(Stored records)
=== Section Start ===

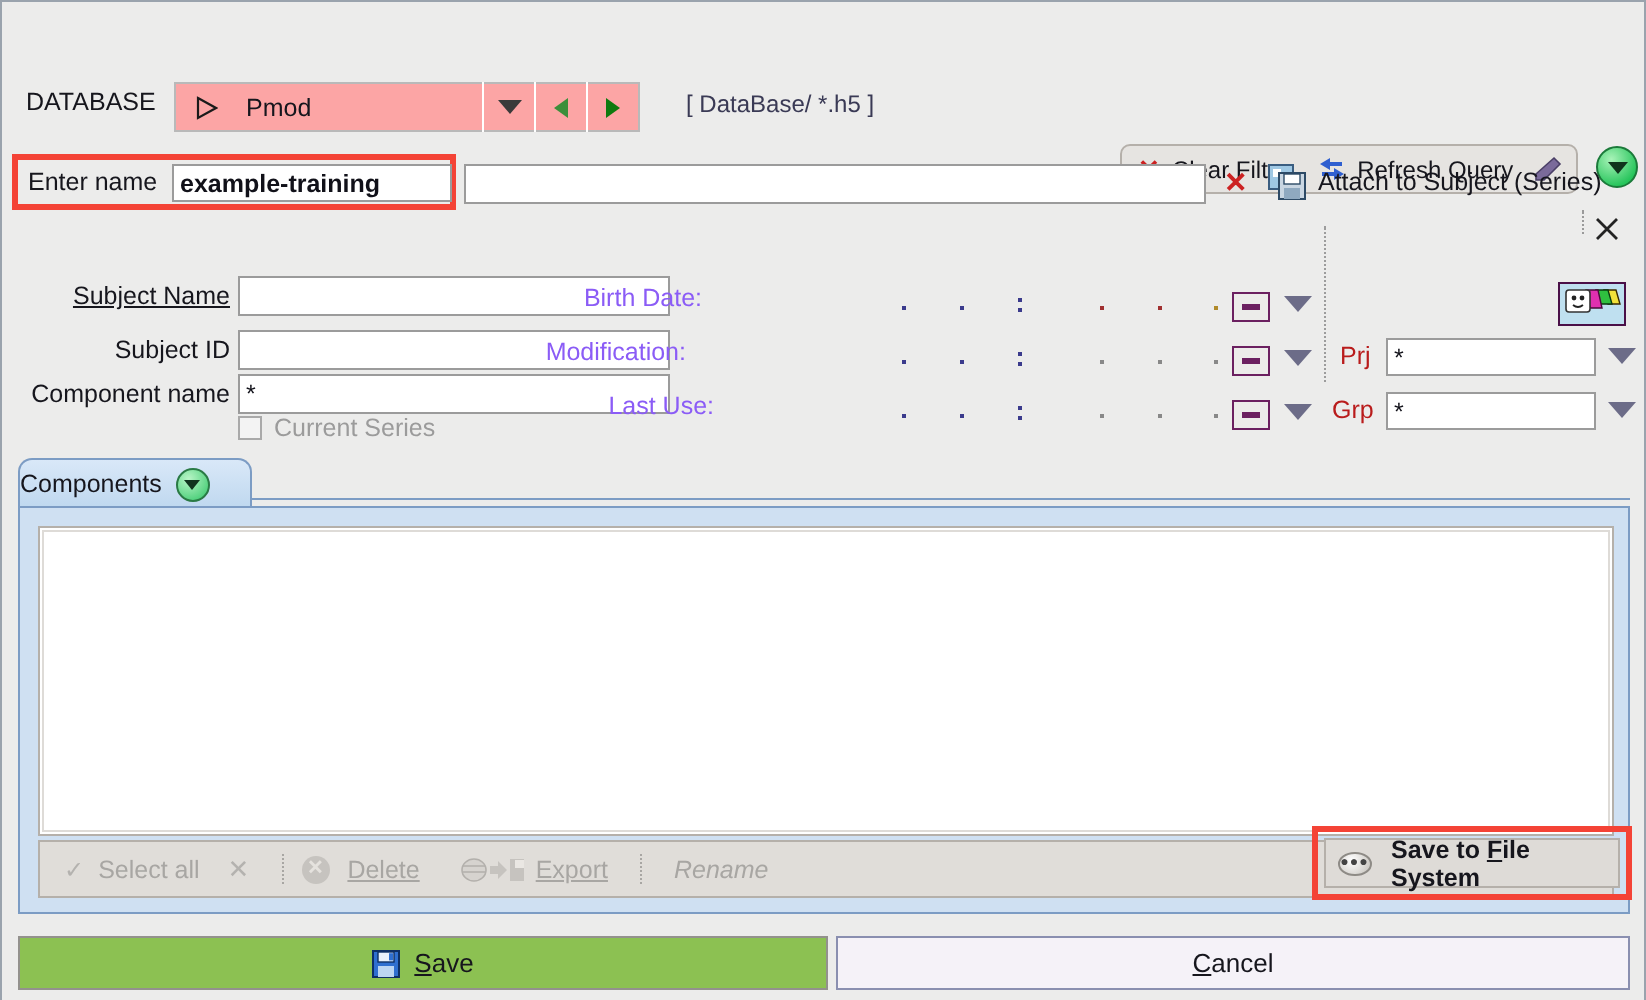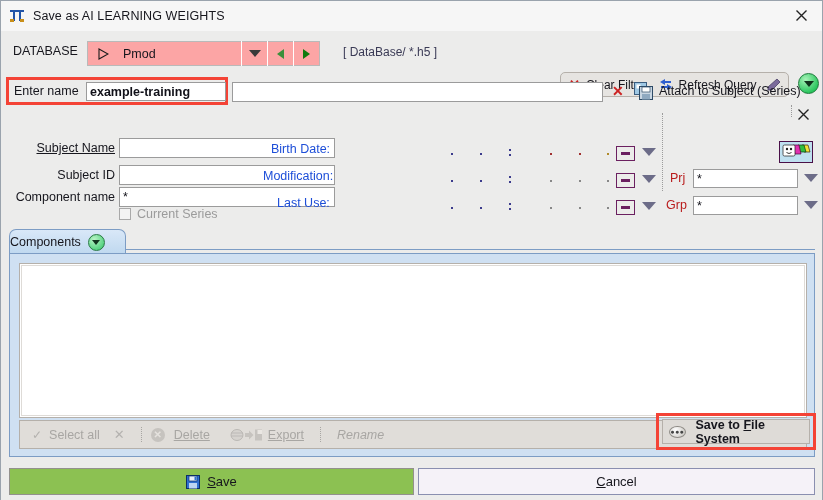--- a/index.html
+++ b/index.html
@@ -202,21 +202,21 @@
     padding: 0 3px; outline: none;
   }
   .chk-wrap { position:absolute; left:118px; top:96px; display:flex; align-items:center;}
   .chk-box {
     width: 12px; height: 12px; border:1px solid #a9a9a9; background:#f3f3f3;
     box-sizing:border-box;
   }
   .chk-label { margin-left:6px; font-size:12.5px; color:#9b9b9b;}
 
   .date-label {
-    position: absolute; font-size: 12.5px; color:#1d4ed8; text-align:left;
+    position: absolute; font-size: 12.5px; color:#8b5cf6; text-align:right;
     width: 80px;
   }
   .dot-blue { position:absolute; width:2px; height:2px; background:#3b3b8c;}
   .dot-red  { position:absolute; width:2px; height:2px; background:#a03030;}
   .dot-gray { position:absolute; width:2px; height:2px; background:#888;}
   .dot-orng { position:absolute; width:2px; height:2px; background:#b08a2a;}
 
   .date-btn {
     position:absolute; width:19px; height:15px;
     border:1px solid #6b2060; background:#ececea;
@@ -361,35 +361,20 @@
   .bottom-strip {
     position:absolute; left:0; top:459px; width:821px; height:40px;
     background:#ececeb;
   }
 </style>
 </head>
 <body>
 
 <div class="window">
 
-  <div class="titlebar">
-    <div class="title-icon">
-      <span class="bar b1"></span>
-        <span class="bar b2"></span>
-      <span class="bar b3"></span>
-        <span class="bar b4"></span>
-        <span class="bar b5"></span>
-    </div>
-    <span class="title-text">Save as AI LEARNING WEIGHTS</span>
-    <div class="titlebar-close">
-      <svg width="13" height="13" viewBox="0 0 13 13">
-          <path d="M1.5 1.5 L11.5 11.5 M11.5 1.5 L1.5 11.5" stroke="#232323" stroke-width="1.4" fill="none"></path>
-        </svg>
-    </div>
-  </div>
 
   <div class="db-row">
     <span class="db-label">DATABASE</span>
 
     <div class="db-combo">
       <svg class="play-tri" viewBox="0 0 11 12">
         <path d="M1 1 L10 6 L1 11 Z" fill="none" stroke="#1a1a1a" stroke-width="1.1"></path>
       </svg>
       <span class="dbname">Pmod</span>
       <div class="seg">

=== Section End ===

*TASK GOAL*: Would you retype every line shown above exactly, leaving the pictures aside?

*RESULT OF THIS EXERCISE*:
--- a/index.html
+++ b/index.html
@@ -202,21 +202,21 @@
     padding: 0 3px; outline: none;
   }
   .chk-wrap { position:absolute; left:118px; top:96px; display:flex; align-items:center;}
   .chk-box {
     width: 12px; height: 12px; border:1px solid #a9a9a9; background:#f3f3f3;
     box-sizing:border-box;
   }
   .chk-label { margin-left:6px; font-size:12.5px; color:#9b9b9b;}
 
   .date-label {
-    position: absolute; font-size: 12.5px; color:#1d4ed8; text-align:left;
+    position: absolute; font-size: 12.5px; color:#8b5cf6; text-align:right;
     width: 80px;
   }
   .dot-blue { position:absolute; width:2px; height:2px; background:#3b3b8c;}
   .dot-red  { position:absolute; width:2px; height:2px; background:#a03030;}
   .dot-gray { position:absolute; width:2px; height:2px; background:#888;}
   .dot-orng { position:absolute; width:2px; height:2px; background:#b08a2a;}
 
   .date-btn {
     position:absolute; width:19px; height:15px;
     border:1px solid #6b2060; background:#ececea;
@@ -361,35 +361,20 @@
   .bottom-strip {
     position:absolute; left:0; top:459px; width:821px; height:40px;
     background:#ececeb;
   }
 </style>
 </head>
 <body>
 
 <div class="window">
 
-  <div class="titlebar">
-    <div class="title-icon">
-      <span class="bar b1"></span>
-        <span class="bar b2"></span>
-      <span class="bar b3"></span>
-        <span class="bar b4"></span>
-        <span class="bar b5"></span>
-    </div>
-    <span class="title-text">Save as AI LEARNING WEIGHTS</span>
-    <div class="titlebar-close">
-      <svg width="13" height="13" viewBox="0 0 13 13">
-          <path d="M1.5 1.5 L11.5 11.5 M11.5 1.5 L1.5 11.5" stroke="#232323" stroke-width="1.4" fill="none"></path>
-        </svg>
-    </div>
-  </div>
 
   <div class="db-row">
     <span class="db-label">DATABASE</span>
 
     <div class="db-combo">
       <svg class="play-tri" viewBox="0 0 11 12">
         <path d="M1 1 L10 6 L1 11 Z" fill="none" stroke="#1a1a1a" stroke-width="1.1"></path>
       </svg>
       <span class="dbname">Pmod</span>
       <div class="seg">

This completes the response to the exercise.